Monday, February 11, 2008


In a predictable bit of political expediency, the upstart who's hanging onto front-runner status by the slenderest of margins wants the superdelegates to echo the popular vote, while the establishment candidate in second place wants them to pony up on patronage obligations.
Obama himself weighed in on Friday, telling reporters that voters should determine whom superdelegates support, even as his campaign actively courted them.

"My strong belief is that if we end up with the most states and the most pledged delegates, and the most voters in the country, then it would be problematic for political insiders to overturn the judgment of the voters," he said. "I think that should be the guiding approach to determining who will be the nominee."

Clinton, speaking to reporters on Saturday, argued that superdelegates should make up their own minds and pointedly noted that Obama has the endorsements of superdelegates John Kerry and Edward Kennedy, both senators from Massachusetts, a state whose primary Clinton won.

"Superdelegates are by design supposed to exercise independent judgment," she said. "If Sen. Obama and his campaign continue to push this position, which is to the contrary of what the definition of superdelegates has historically been, I will look forward to receiving the support of Sen. Kerry and Sen. Kennedy."

Will they stick to their guns if their positions reverse? Stay tuned.

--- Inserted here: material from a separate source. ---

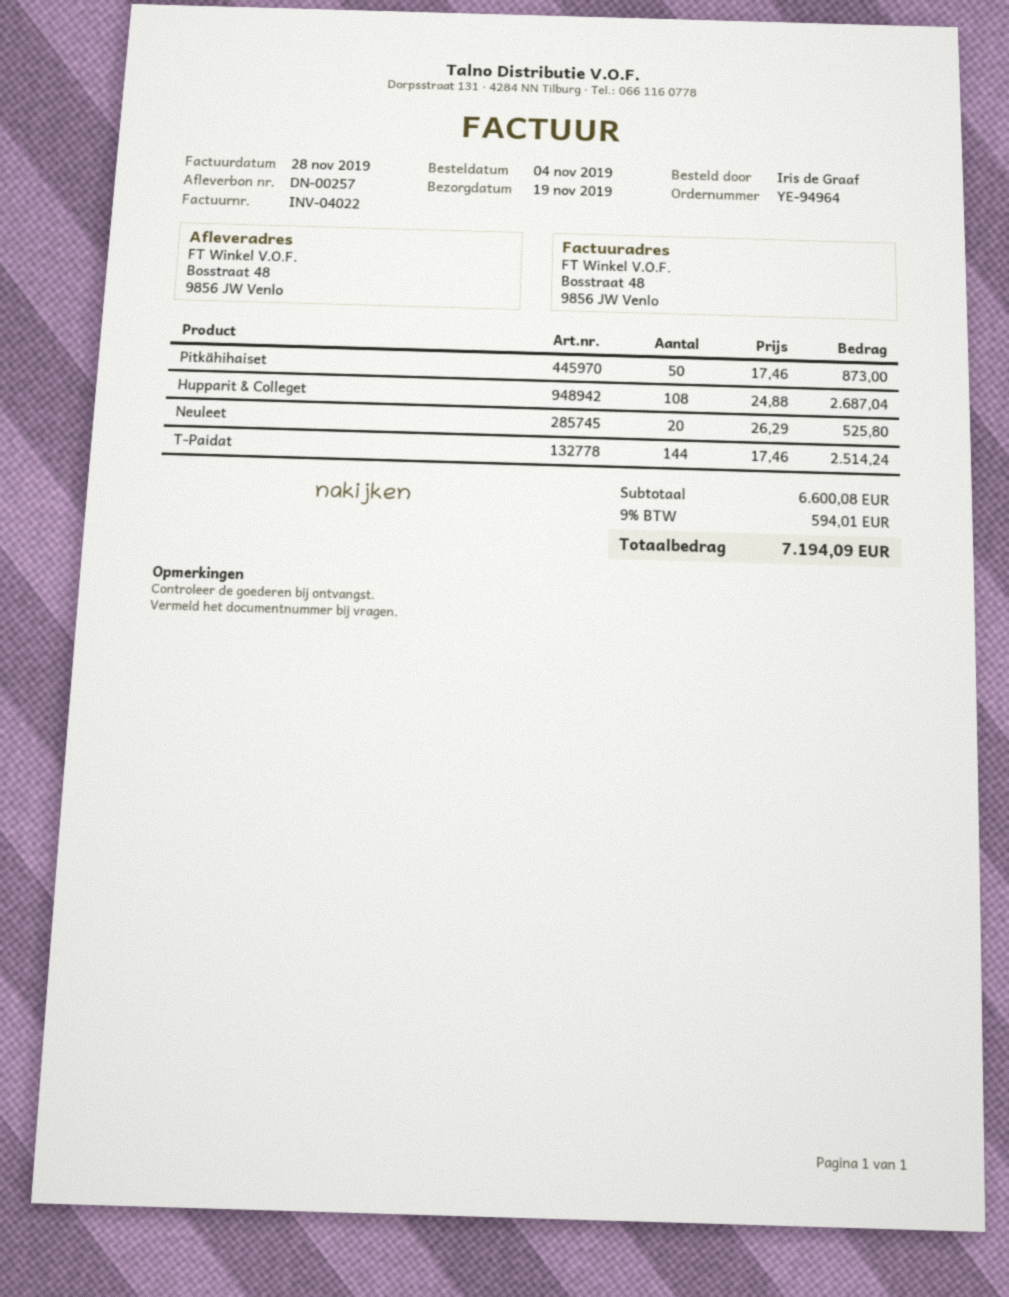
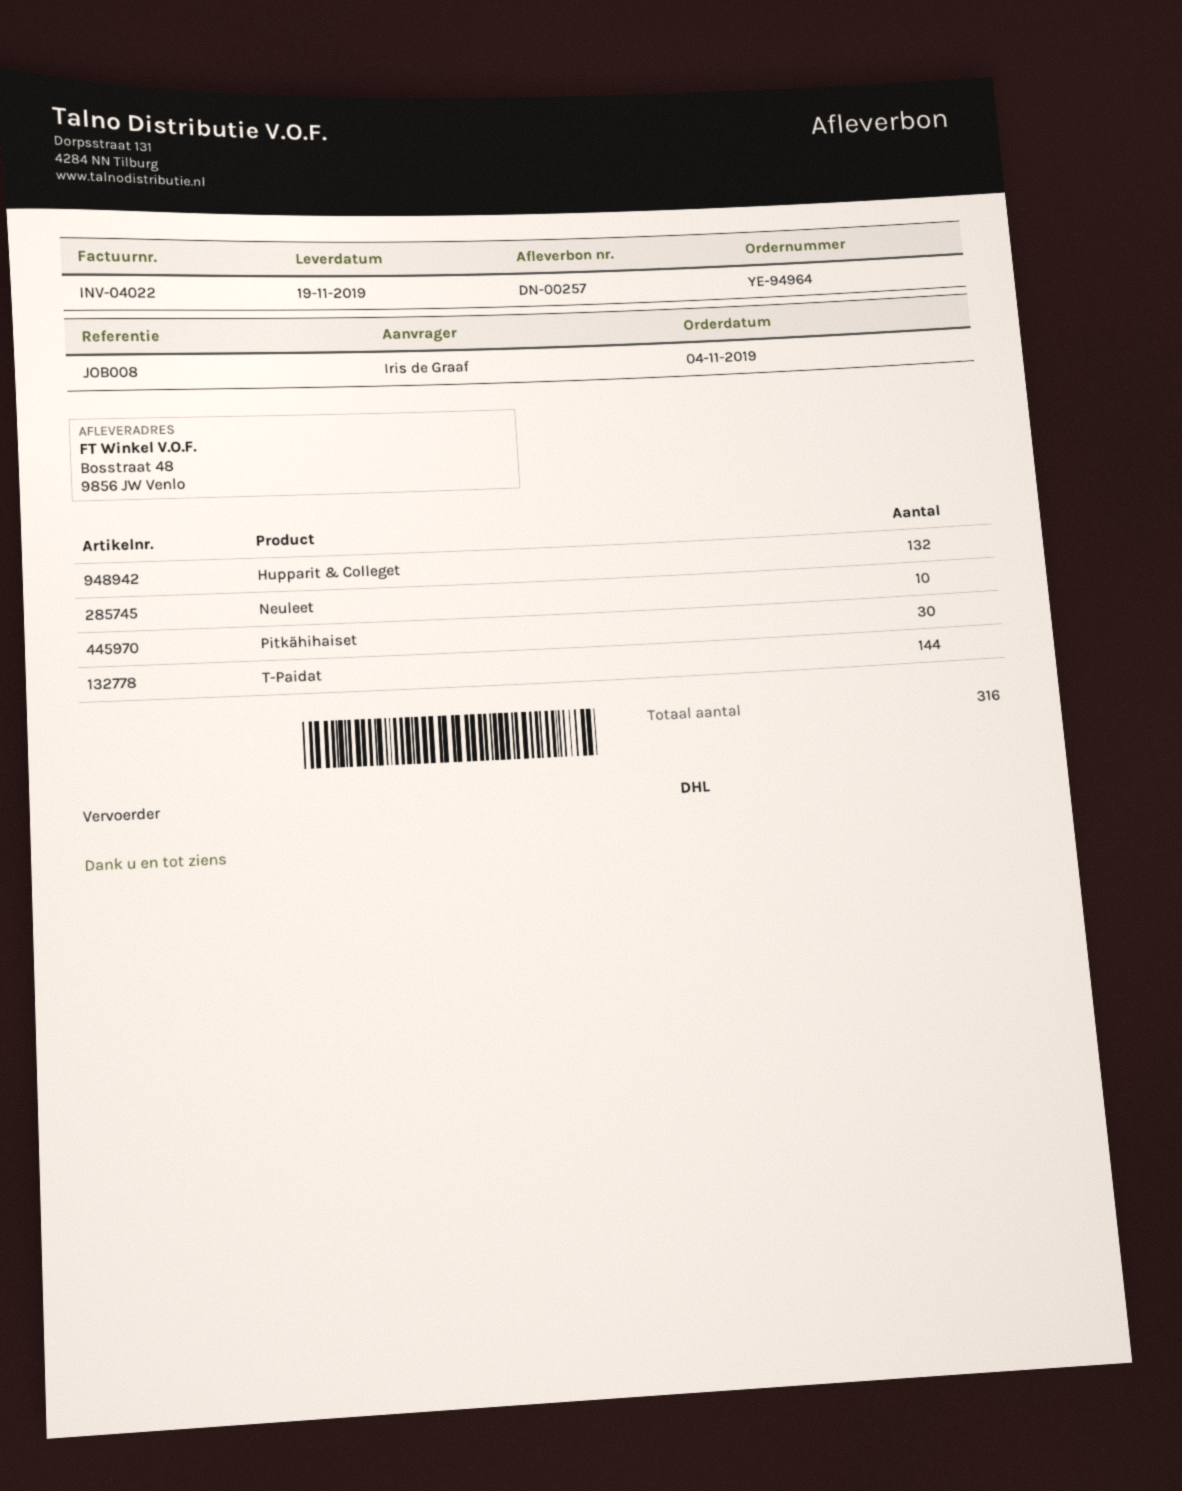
Pitkähihaiset: 50 -> 30
Hupparit & Colleget: 108 -> 132
Neuleet: 20 -> 10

At some point over the weekend, the superdelegate I saw interviewed claimed confusion on the issue of exactly which constituency he should echo with his vote--his whole state, or just his congressional district? It feels like a no-brainer to me; if you're a governor or senator, you vote the way your state voted overall, but if you're a representative you follow your district. If you're none of the above and aren't actually an elected official but just a party hack, you follow the nationwide popular vote. Anything else undermines both the process and what the Democratic Party is supposed to stand for.